Commit 86efdd9e authored by Leigh B. Stoller's avatar Leigh B. Stoller

Checkpoint first working version of Frisbee Redux. This version

requires the linux threads package to give us kernel level pthreads.

From: Leigh Stoller <stoller@fast.cs.utah.edu>
To: Testbed Operations <testbed-ops@fast.cs.utah.edu>
Cc: Jay Lepreau <lepreau@cs.utah.edu>
Subject: Frisbee Redux
Date: Mon, 7 Jan 2002 12:03:56 -0800

Server:
The server is multithreaded. One thread takes in requests from the
clients, and adds the request to a work queue. The other thread processes
the work queue in fifo order, spitting out the desrired block ranges. A
request is a chunk/block/blockcount tuple, and most of the time the clients
are requesting complete 1MB chunks. The exception of course is when
individual blocks are lost, in which case the clients request just those
subranges.  The server it totally asynchronous; It maintains a list of who
is "connected", but thats just to make sure we can time the server out
after a suitable inactive time.
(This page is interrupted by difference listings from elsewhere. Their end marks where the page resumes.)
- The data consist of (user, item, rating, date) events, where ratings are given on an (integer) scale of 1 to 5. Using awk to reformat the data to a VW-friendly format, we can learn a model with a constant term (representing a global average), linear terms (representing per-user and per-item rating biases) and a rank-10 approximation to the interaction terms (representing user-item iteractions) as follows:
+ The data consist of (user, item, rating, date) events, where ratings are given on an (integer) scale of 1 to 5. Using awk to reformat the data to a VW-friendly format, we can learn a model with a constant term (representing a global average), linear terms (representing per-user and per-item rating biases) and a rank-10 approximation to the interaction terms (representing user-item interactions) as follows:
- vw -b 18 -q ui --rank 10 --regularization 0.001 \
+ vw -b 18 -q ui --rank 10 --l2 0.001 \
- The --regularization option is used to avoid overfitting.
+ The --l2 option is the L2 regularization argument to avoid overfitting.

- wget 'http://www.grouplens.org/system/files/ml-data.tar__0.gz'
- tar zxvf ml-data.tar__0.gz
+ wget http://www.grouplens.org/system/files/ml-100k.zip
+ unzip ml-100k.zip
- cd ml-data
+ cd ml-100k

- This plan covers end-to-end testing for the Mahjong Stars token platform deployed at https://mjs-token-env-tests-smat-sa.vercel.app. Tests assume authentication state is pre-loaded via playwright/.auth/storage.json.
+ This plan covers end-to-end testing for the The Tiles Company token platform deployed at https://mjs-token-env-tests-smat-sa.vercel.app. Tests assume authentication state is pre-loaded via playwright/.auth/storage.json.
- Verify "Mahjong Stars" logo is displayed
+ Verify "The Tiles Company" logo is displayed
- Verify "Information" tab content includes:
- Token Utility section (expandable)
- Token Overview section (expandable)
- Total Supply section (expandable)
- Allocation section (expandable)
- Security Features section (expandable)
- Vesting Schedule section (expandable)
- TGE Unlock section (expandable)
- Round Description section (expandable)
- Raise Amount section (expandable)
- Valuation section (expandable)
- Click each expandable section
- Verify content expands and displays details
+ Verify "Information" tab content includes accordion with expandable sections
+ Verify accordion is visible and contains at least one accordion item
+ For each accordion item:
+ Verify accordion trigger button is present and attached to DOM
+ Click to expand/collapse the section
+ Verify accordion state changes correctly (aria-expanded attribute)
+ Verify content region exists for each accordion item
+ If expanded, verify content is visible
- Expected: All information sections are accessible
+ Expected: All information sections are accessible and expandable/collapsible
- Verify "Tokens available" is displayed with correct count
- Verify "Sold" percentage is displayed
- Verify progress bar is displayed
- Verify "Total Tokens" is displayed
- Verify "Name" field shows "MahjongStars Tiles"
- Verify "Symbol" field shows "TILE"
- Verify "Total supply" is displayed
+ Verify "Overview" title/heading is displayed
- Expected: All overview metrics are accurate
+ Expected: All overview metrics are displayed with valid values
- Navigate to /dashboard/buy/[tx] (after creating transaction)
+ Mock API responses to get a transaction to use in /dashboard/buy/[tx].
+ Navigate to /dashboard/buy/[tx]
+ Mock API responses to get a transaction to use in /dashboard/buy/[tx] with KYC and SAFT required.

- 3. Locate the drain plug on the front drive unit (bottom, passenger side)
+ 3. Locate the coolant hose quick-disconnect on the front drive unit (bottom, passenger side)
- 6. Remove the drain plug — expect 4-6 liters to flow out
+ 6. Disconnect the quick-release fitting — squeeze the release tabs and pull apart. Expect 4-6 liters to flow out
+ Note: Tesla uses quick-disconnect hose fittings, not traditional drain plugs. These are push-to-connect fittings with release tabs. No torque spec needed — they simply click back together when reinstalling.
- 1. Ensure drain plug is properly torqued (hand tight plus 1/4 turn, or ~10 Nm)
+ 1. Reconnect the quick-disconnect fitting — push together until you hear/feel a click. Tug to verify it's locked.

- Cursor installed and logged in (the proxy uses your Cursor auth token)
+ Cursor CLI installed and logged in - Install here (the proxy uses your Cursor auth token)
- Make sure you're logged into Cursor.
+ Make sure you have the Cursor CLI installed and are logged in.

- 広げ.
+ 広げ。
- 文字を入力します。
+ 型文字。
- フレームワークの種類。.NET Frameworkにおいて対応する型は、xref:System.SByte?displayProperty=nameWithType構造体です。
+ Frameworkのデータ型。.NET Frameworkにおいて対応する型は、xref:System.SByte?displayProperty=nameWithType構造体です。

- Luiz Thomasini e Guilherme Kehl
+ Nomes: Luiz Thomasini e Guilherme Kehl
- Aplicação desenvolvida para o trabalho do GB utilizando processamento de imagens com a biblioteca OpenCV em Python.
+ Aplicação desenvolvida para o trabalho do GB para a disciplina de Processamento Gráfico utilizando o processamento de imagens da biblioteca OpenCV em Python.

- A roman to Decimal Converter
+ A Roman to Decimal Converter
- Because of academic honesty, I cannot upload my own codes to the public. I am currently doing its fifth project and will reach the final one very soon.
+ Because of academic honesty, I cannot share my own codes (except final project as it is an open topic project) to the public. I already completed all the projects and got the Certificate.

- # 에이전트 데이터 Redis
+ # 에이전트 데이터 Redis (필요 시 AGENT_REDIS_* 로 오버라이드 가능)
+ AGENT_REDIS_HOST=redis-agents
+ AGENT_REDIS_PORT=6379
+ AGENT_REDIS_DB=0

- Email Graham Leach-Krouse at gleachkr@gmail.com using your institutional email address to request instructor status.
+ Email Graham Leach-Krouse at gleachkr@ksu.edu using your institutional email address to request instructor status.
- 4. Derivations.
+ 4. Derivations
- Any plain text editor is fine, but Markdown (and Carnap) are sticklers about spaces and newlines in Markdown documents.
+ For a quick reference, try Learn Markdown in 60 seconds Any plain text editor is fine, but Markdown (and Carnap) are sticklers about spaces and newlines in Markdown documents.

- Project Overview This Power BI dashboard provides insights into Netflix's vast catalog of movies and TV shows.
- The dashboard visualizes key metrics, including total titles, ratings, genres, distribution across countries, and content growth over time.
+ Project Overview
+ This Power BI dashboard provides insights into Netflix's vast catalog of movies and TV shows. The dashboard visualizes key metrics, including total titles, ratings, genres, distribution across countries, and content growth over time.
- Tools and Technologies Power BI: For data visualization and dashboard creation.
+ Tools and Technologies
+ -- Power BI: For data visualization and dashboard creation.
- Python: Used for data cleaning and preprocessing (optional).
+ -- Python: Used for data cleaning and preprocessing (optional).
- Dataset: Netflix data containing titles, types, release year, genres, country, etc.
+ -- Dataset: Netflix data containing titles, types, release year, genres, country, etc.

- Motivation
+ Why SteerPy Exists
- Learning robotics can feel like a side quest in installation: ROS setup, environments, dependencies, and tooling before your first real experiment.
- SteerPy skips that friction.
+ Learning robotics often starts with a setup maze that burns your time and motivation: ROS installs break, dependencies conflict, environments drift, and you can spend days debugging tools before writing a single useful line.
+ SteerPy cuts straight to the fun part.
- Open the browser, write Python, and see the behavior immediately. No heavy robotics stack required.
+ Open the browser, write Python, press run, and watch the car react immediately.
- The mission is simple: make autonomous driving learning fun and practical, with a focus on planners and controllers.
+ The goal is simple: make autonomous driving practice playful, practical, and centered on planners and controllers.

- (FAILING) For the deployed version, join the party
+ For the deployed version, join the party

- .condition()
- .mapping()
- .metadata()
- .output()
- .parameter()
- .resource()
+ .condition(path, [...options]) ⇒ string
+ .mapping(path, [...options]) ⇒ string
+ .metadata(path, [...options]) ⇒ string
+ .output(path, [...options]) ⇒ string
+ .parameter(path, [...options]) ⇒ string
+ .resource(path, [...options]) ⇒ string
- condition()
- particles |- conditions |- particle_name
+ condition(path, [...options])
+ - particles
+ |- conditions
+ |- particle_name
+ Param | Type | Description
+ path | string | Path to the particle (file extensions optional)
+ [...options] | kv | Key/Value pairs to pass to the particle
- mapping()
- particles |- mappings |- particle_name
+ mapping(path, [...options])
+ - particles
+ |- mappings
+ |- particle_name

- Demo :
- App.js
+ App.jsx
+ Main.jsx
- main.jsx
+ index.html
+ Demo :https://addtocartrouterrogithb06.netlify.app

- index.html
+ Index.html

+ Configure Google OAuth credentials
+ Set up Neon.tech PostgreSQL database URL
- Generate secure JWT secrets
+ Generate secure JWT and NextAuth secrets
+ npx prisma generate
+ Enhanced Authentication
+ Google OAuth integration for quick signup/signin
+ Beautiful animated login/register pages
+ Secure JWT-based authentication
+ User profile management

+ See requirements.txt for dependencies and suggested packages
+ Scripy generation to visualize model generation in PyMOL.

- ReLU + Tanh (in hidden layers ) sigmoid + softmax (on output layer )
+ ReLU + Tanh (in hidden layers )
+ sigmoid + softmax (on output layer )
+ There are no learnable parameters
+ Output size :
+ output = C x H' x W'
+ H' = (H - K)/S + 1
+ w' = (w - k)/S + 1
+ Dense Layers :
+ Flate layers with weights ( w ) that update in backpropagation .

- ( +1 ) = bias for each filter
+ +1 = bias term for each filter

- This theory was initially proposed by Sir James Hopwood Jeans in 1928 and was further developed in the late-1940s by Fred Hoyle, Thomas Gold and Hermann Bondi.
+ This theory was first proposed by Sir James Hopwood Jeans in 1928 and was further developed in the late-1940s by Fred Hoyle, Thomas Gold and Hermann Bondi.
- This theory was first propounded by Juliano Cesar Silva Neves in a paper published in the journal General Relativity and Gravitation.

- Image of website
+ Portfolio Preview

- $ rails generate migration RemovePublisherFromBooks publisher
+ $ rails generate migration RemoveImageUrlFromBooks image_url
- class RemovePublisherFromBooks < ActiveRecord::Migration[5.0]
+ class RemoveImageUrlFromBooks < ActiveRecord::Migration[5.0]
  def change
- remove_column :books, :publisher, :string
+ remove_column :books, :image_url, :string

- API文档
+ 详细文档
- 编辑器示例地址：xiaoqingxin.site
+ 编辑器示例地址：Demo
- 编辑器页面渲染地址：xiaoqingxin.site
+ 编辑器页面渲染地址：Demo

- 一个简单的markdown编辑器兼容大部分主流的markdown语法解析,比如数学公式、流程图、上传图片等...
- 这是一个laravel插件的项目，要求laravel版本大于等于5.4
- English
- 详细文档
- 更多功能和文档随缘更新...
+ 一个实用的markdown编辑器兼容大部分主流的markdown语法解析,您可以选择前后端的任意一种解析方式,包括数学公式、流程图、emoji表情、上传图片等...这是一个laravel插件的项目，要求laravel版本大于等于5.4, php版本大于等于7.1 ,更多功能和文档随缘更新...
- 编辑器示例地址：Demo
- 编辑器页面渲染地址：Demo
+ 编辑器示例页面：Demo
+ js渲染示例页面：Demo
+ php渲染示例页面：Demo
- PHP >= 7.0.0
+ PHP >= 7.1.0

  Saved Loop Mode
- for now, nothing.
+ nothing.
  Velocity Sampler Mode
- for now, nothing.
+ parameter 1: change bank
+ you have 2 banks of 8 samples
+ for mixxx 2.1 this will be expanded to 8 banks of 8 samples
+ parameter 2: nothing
The server really only cares about the work
queue; As long as the queue si non empty, it spits out data.

Client:
The client is also multithreaded. One thread receives data packets and
stuffs them in a chunkbuffer data structure. This thread also request more
data, either to complete chunks with missing blocks, or to request new
chunks. Each client can read ahead up 2 chunks, although with multiple
clients it might actually be much further ahead as it also receives chunks
that other clients requested. I set the number of chunk buffers to 16,
although this is probably unnecessary as I will explain below. The other
thread waits for chunkbuffers to be marked complete, and then invokes the
imagunzip code on that chunk. Meanwhile, the other thread is busily getting
more data and requesting/reading ahread, so that by the time the unzip is
done, there is another chunk to unzip. In practice, the main thread never
goes idle after the first chunk is received; there is always a ready chunk
for it. Perfect overlap of I/O! In order to prevent the clients from
getting overly synchronized (and causing all the clients to wait until the
last client is done!), each client randomizes it block request order. This
why we can retain the original frisbee name; clients end up catching random
blocks flung out from the server until it has all the blocks.

Performance:
The single node speed is about 180 seconds for our current full image.
Frisbee V1 compares at about 210 seconds. The two node speed was 181 and
174 seconds. The amount of CPU used for the two node run ranged from 1% to
4%, typically averaging about 2% while I watched it with "top."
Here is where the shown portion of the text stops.